Résumé de la décision
M. D..., grand-père de Mlle E..., a demandé l’annulation d’un jugement du tribunal administratif de Nantes et d’une décision de la commission de recours contre les refus de visa, qui avaient rejeté sa demande de visa de long séjour pour sa petite-fille. Ce refus était basé sur des considérations qui ne prenaient pas en compte l'intérêt supérieur de l'enfant ainsi que les conditions d'accueil adaptées que M. D... pouvait lui offrir. La cour administrative d'appel a annulé le jugement et la décision contestés, enjoignant au ministre de délivrer le visa dans un délai de deux mois et accordant des frais de justice au bénéfice de l’avocat de M. D...
Arguments pertinents
1. Intérêt supérieur de l'enfant : M. D... a soutenu que le refus de visa portait atteinte à l'intérêt supérieur de Mlle E..., affirmant que sa garde, confiée par un acte de kafala, avait été reconnue par un jugement d'exequatur. La cour a reconnu que M. D... avait les moyens d'accueillir sa petite-fille dans de bonnes conditions, rejetant donc les arguments du ministre qui ne démontrait pas que cet accueil contravienne à l'intérêt de l'enfant.
- Citation : "il ressort des pièces du dossier [...] que cette mesure apparaît conforme à l'intérêt supérieur de l'enfant E...D..."
2. Violation des droits garantis par des conventions internationales : M. D... a également fait valoir que le refus du visa contrevenait aux articles 8 de la Convention européenne des droits de l'homme et 3-1 de la Convention relative aux droits de l'enfant, qui garantissent des droits fondamentaux tels que la vie familiale et le bien-être de l'enfant.
- Citation : "c'est à tort que le tribunal administratif a jugé que la décision [...] ne méconnaissait ni les stipulations de l'article 8 de la convention européenne [...] ni celles de l'article 3-1 de la convention internationale relative aux droits de l'enfant".
Interprétations et citations légales
1. Convention européenne des droits de l'homme - Article 8 : Cet article protège le droit au respect de la vie privée et familiale. La décision de la cour a appuyé que la séparation entre M. D... et sa petite-fille pourrait constituer une ingérence injustifiée dans ce droit.
- Citation : "la décision de la commission [...] ne méconnaissait pas les stipulations de l'article 8 de la convention européenne de sauvegarde des droits de l'homme"
2. Convention relative aux droits de l'enfant - Article 3-1 : Cet article stipule que l'intérêt supérieur de l'enfant doit être une considération primordiale. Le refus de visa a été interprété par la cour comme une violation de cet article car il ne tenait pas compte des conditions favorables mises en avant par M. D... pour accueillir Mlle E...

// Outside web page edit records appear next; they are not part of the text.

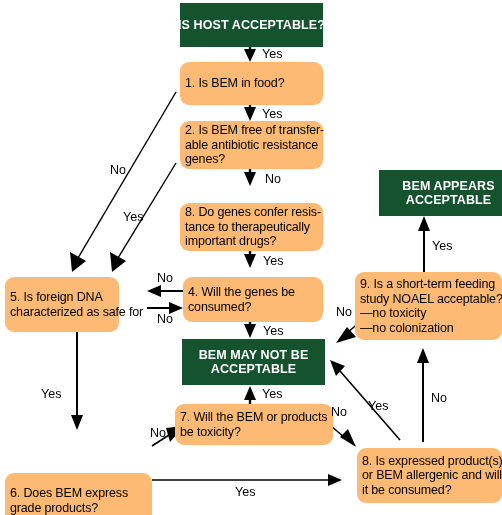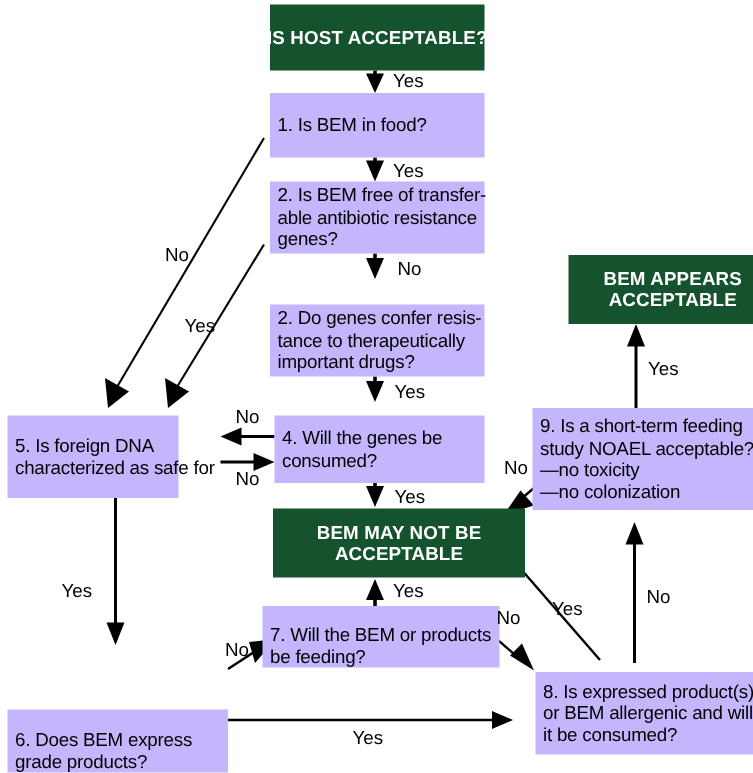--- a/index.html
+++ b/index.html
@@ -27,23 +27,24 @@
     display: flex;
     flex-direction: column;
     justify-content: center;
   }
   .node-box.terminal {
     background: #14532d;
     align-items: center;
     text-align: center;
   }
   .node-box.decision {
-    background: #c4b5fd;
+    background: #fdba74;
     align-items: flex-start;
     text-align: left;
+    border-radius: 9px;
   }
   .node-line {
     display: block;
     white-space: pre;
     line-height: 1.16;
   }
   .terminal .node-line {
     color: #ffffff;
     font-weight: bold;
     font-size: 12.5px;
@@ -176,59 +177,59 @@
   <span class="node-line">1. Is BEM in food?</span>
 </div>
 
 <div class="node-box decision" style="left:180px; top:121px; width:143px; height:48px;">
   <span class="node-line">2. Is BEM free of transfer-</span>
   <span class="node-line">able antibiotic resistance</span>
   <span class="node-line">genes?</span>
 </div>
 
 <div class="node-box decision" style="left:180px; top:203px; width:143px; height:48px;">
-  <span class="node-line">2. Do genes confer resis-</span>
+  <span class="node-line">8. Do genes confer resis-</span>
   <span class="node-line">tance to therapeutically</span>
   <span class="node-line">important drugs?</span>
 </div>
 
 <div class="node-box decision" style="left:183px; top:277px; width:140px; height:45px;">
   <span class="node-line">4. Will the genes be</span>
   <span class="node-line">consumed?</span>
 </div>
 
 <div class="node-box decision" style="left:5px; top:277px; width:114px; height:55px;">
   <span class="node-line">5. Is foreign DNA</span>
   <span class="node-line">characterized as safe for</span>
 </div>
 
 <div class="node-box decision" style="left:5px; top:430px; width:147px; height:55px;margin-top:43px;">
   <span class="node-line">6. Does BEM express</span>
   <span class="node-line">grade products?</span>
 </div>
 
-<div class="node-box decision" style="left:175px; top:404px; width:158px; height:41px;justify-content:flex-end;">
+<div class="node-box decision" style="left:175px; top:404px; width:158px; height:41px;">
   <span class="node-line">7. Will the BEM or products</span>
-  <span class="node-line">be feeding?</span>
+  <span class="node-line">be toxicity?</span>
 </div>
 
 <div class="node-box decision" style="left:357px; top:448px; width:145px; height:55px;">
   <span class="node-line">8. Is expressed product(s)</span>
   <span class="node-line">or BEM allergenic and will</span>
   <span class="node-line">it be consumed?</span>
 </div>
 
 <div class="node-box decision" style="left:355px; top:272px; width:147px; height:68px;">
   <span class="node-line">9. Is a short-term feeding</span>
   <span class="node-line">study NOAEL acceptable?</span>
   <span class="node-line">—no toxicity</span>
   <span class="node-line">—no colonization</span>
 </div>
 
-<div class="node-box terminal" style="left:182px; top:339px; width:168px; height:46px;">
+<div class="node-box terminal" style="left:182px; top:339px; width:143px; height:46px;">
   <span class="node-line">BEM MAY NOT BE</span>
   <span class="node-line">ACCEPTABLE</span>
 </div>
 
 <div class="node-box terminal" style="left:355px; top:170px; width:139px; height:46px;margin-left:24px;">
   <span class="node-line">BEM APPEARS</span>
   <span class="node-line">ACCEPTABLE</span>
 </div>
 
 <span class="edge-label" style="left:262px; top:48px;">Yes</span>

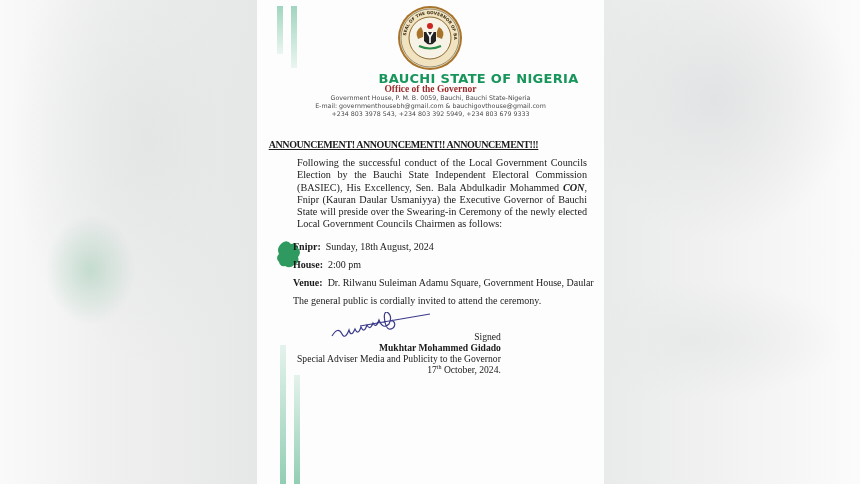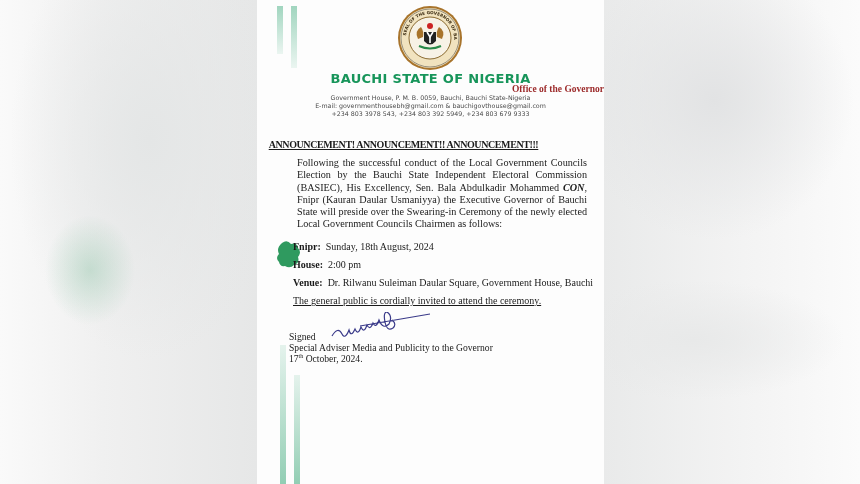--- a/index.html
+++ b/index.html
@@ -40,25 +40,25 @@
   .stripe.b2 { left: 37px; top: 375px; height: 109px; background: linear-gradient(180deg, rgba(130,200,170,0.2), rgba(110,190,155,0.75)); }
 
   .seal {
     position: absolute; left: 140px; top: 5px; width: 66px; height: 66px;
   }
   .letterhead {
     position: absolute; left: 0; width: 347px; text-align: center;
   }
   .lh-title {
     top: 71px; font-family: "DejaVu Sans", sans-serif; font-weight: bold;
-    font-size: 13px; color: #17955a; letter-spacing: 0.3px;
+    font-size: 13px; color: #17955a; letter-spacing: 0.3px; margin-left: 48px;
   }
   .lh-office {
     top: 84px; font-family: "Liberation Serif", serif; font-weight: bold;
-    font-size: 9.5px; color: #9c2a2a; text-align: right;
+    font-size: 9.5px; color: #9c2a2a;
   }
   .lh-line {
     font-family: "DejaVu Sans", sans-serif; font-size: 6.3px; color: #4a4a4a;
   }
   .lh-addr { top: 94px; }
   .lh-email { top: 102px; }
   .lh-phone { top: 110px; }
 
   .heading {
     position: absolute; left: 0; width: 293px; top: 139px; text-align: center;
@@ -71,25 +71,25 @@
     text-align-last: left;
   }
   .body-para b i { font-style: italic; }
   .detail {
     position: absolute; left: 36px; font-size: 10px; white-space: nowrap;
   }
   .detail .lbl { font-weight: bold; }
   .d-date { top: 241px; }
   .d-time { top: 259px; }
   .d-venue { top: 277px; }
-  .d-invite { top: 295px; text-decoration: underline; }
+  .d-invite { top: 295px; }
   .blob { position: absolute; left: 19px; top: 239px; width: 26px; height: 30px; }
 
   .sign-block {
-    position: absolute; left: 32px; top: 331px; font-size: 9.6px; line-height: 11px;
+    position: absolute; left: 40px; top: 331px; font-size: 9.6px; line-height: 11px; text-align: right;
   }
   .sign-block .name { font-weight: bold; }
   .signature { position: absolute; left: 73px; top: 312px; width: 105px; height: 34px; }
   sup { font-size: 6px; line-height: 0; vertical-align: 4px; }
 </style>
 </head>
 <body>
 
 <div class="bg-left"></div>
 <div class="bg-right"></div>
@@ -133,26 +133,27 @@
     <path d="M6 4 q5 -4 9 1 q6 -2 7 4 q4 4 0 9 q2 6 -4 8 q-4 4 -9 1 q-5 1 -6 -4 q-4 -4 0 -8 q-3 -6 3 -11 z" fill="#2f9a5f"></path>
   </svg>
 
   <div class="detail d-date">
     <span class="lbl">Fnipr:</span>&nbsp;&nbsp;<span>Sunday, 18th August, 2024</span>
   </div>
   <div class="detail d-time">
     <span class="lbl">House:</span>&nbsp;&nbsp;<span>2:00 pm</span>
   </div>
   <div class="detail d-venue">
-    <span class="lbl">Venue:</span>&nbsp;&nbsp;<span>Dr. Rilwanu Suleiman Daular Square, Government House, Bauchi</span>
+    <span class="lbl">Venue:</span>&nbsp;&nbsp;<span>Dr. Rilwanu Suleiman Adamu Square, Government House, Daular</span>
   </div>
   <div class="detail d-invite">The general public is cordially invited to attend the ceremony.</div>
 
   <svg class="signature" viewBox="0 0 105 34">
     <path d="M2 24 q6 -10 10 -2 q3 6 7 -4 q2 8 6 -1 q3 7 6 -2 q3 7 6 -2 q3 6 6 -2 q3 6 6 -3 q4 10 10 4 q4 -8 -2 -12 q-4 0 -2 10 q2 10 8 6 q4 -4 -1 -8 M30 14 L100 2" stroke="#3b3b8a" stroke-width="1.2" fill="none"></path>
   </svg>
 
   <div class="sign-block">
     <div>Signed</div>
+    <div class="name">Mukhtar Mohammed Gidado</div>
     <div>Special Adviser Media and Publicity to the Governor</div>
     <div><span>17</span><sup>th</sup><span> October, 2024.</span></div>
   </div>
 </div>
 
 </body></html>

- Citation : "la décision [...] n'était pas entachée d'erreur d'appréciation".
3. Code de l'entrée et du séjour des étrangers et du droit d'asile - Article L. 211-1 : M. D... soutenait que le refus de visa méconnaissait les règles de ce code, devant garantir des droits fondamentaux en matière d'immigration. La cour a jugé que le refus de visa ne se justifiait pas au regard des éléments présentés par M. D..., respectant ainsi le cadre légal en faveur de la protection de l'enfant dans des situations de garde comme celle-ci.
- Bien que l’article L. 211-1 ne soit pas explicitement cité dans la décision, son application indirecte est évidente dans la volonté de protéger les droits fondamentaux de l’enfant dans le cadre de la demande de visa.
En résumé, la décision apparaît guidée par un souci de protéger l'intérêt supérieur de l'enfant et de respecter les droits de la vie familiale, imposant au ministre de délivrer le visa sollicité.